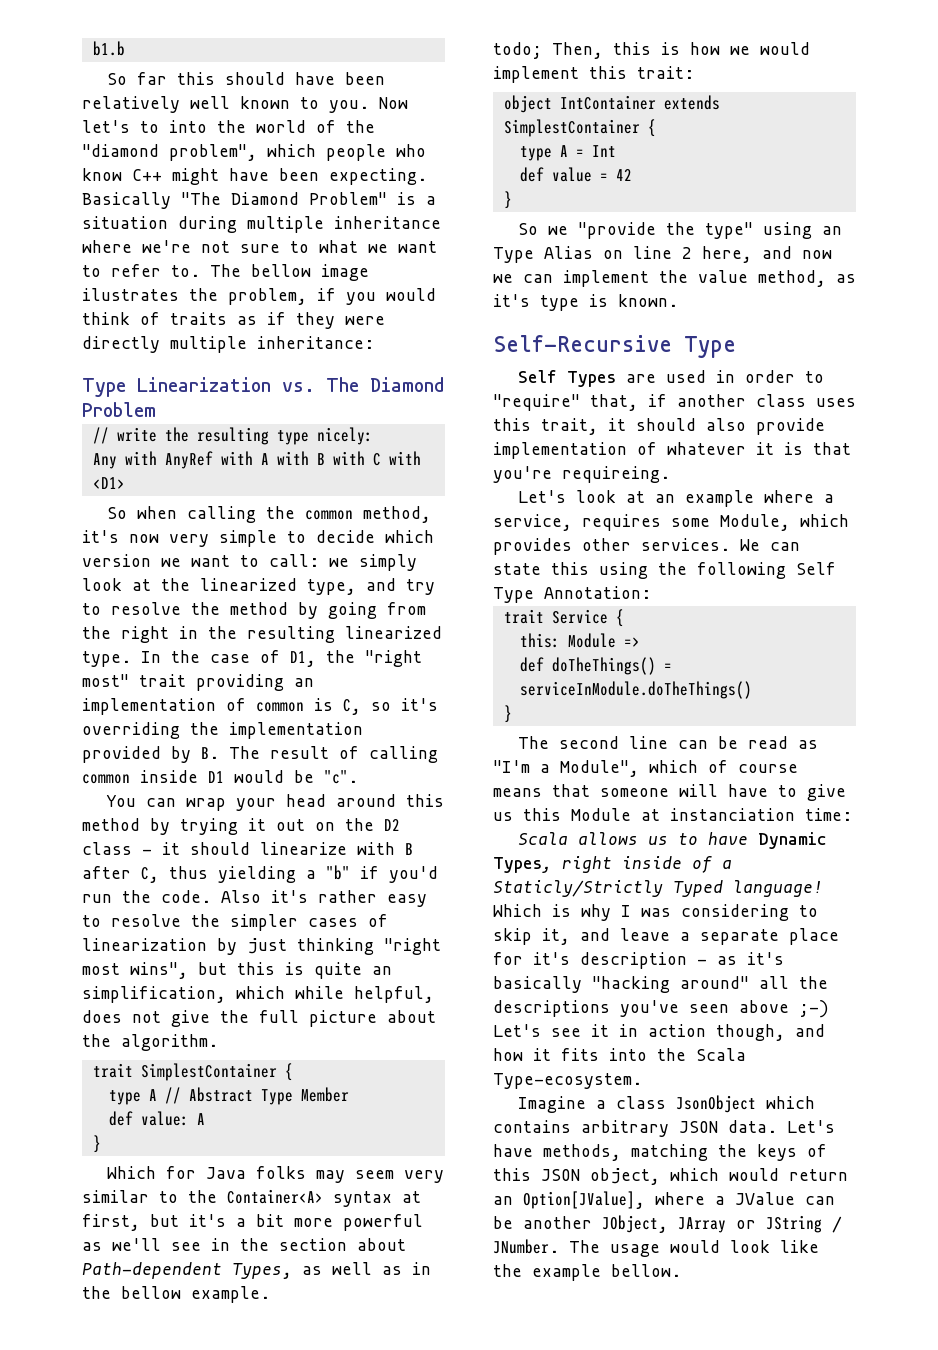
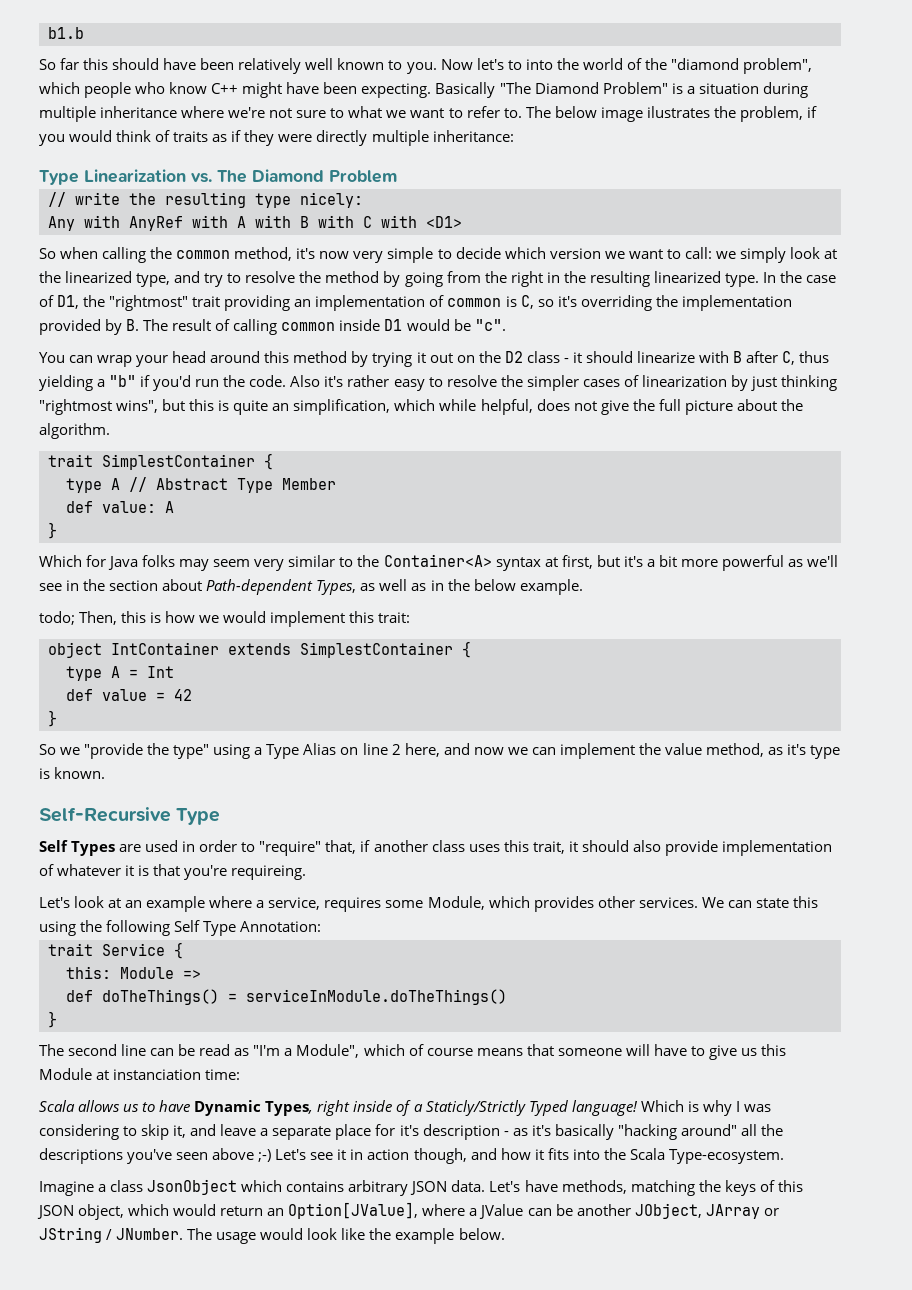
[251,264,311,277] bellow -> [554,106,597,118] below
[365,650,422,667] [82,674,129,687] "right most" -> [109,295,189,311] "rightmost"
[384,938,441,955] [82,963,120,975] "right most -> [39,399,112,415] "rightmost
[121,1286,181,1299] bellow -> [473,579,516,591] below
[821,226,842,235] an -> [254,747,263,755] a
[611,1264,681,1277] bellow. -> [458,1228,505,1240] below.

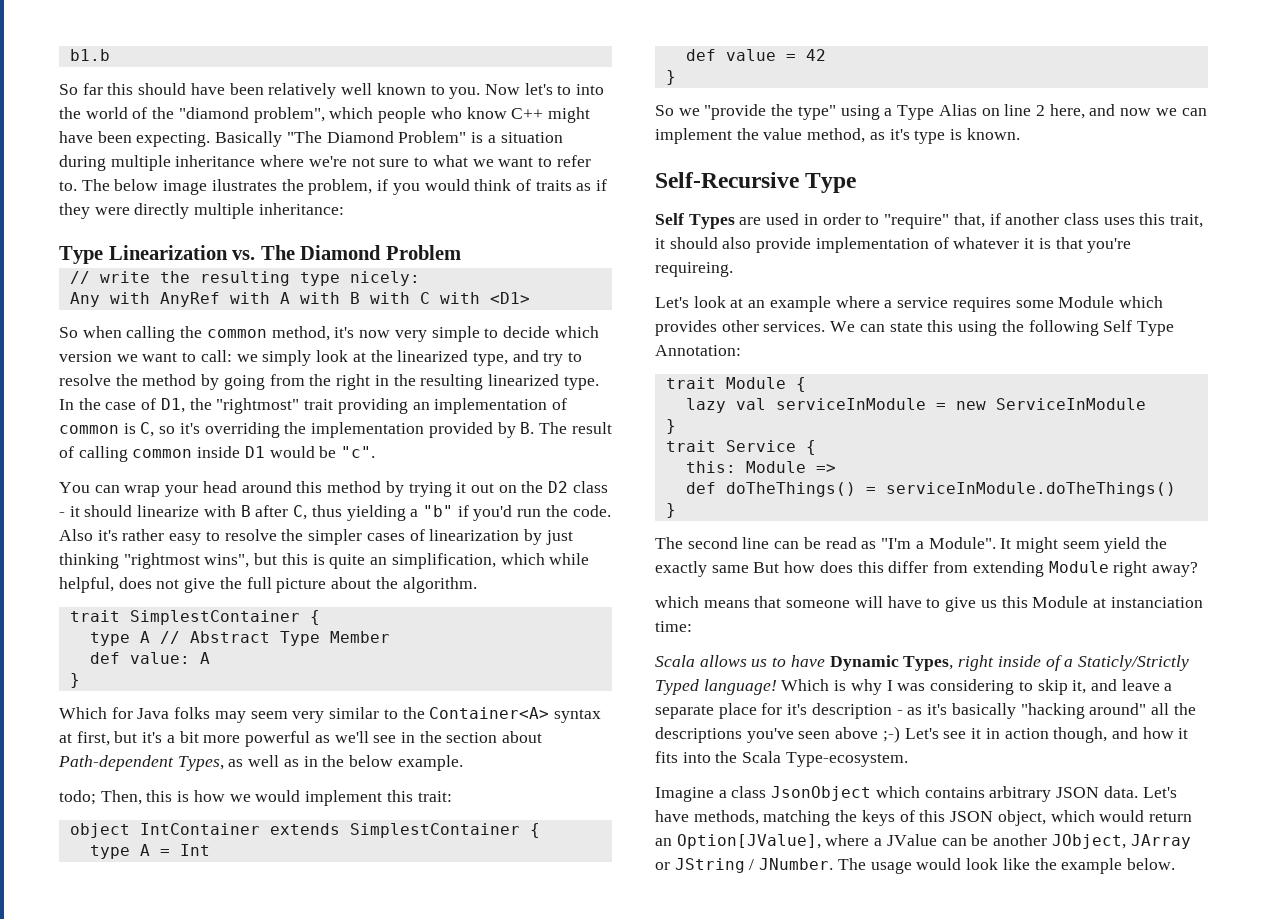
[268,897,321,910] service, -> [897,297,949,308] service
[427,896,485,910] Module, -> [1058,296,1115,308] Module
(322, 926) none -> [665,377,806,392] [685,398,1146,413] [665,419,676,434] // trait Module { // lazy val serviceInModule = new ServiceInModule // }
[296,1044,473,1058] Module", which of course -> [928,537,1168,553] [655,561,1198,577] [655,596,699,608] Module". It might seem yield the exactly same But how does this differ from extending Module right away? // which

* _DIRECTIONS_
From the material above, output every line exactly as written, dropping any picture.

* _SOLUTION TO THIS EXERCISE_
[251,264,311,277] bellow -> [554,106,597,118] below
[365,650,422,667] [82,674,129,687] "right most" -> [109,295,189,311] "rightmost"
[384,938,441,955] [82,963,120,975] "right most -> [39,399,112,415] "rightmost
[121,1286,181,1299] bellow -> [473,579,516,591] below
[821,226,842,235] an -> [254,747,263,755] a
[611,1264,681,1277] bellow. -> [458,1228,505,1240] below.

[268,897,321,910] service, -> [897,297,949,308] service
[427,896,485,910] Module, -> [1058,296,1115,308] Module
(322, 926) none -> [665,377,806,392] [685,398,1146,413] [665,419,676,434] // trait Module { // lazy val serviceInModule = new ServiceInModule // }
[296,1044,473,1058] Module", which of course -> [928,537,1168,553] [655,561,1198,577] [655,596,699,608] Module". It might seem yield the exactly same But how does this differ from extending Module right away? // which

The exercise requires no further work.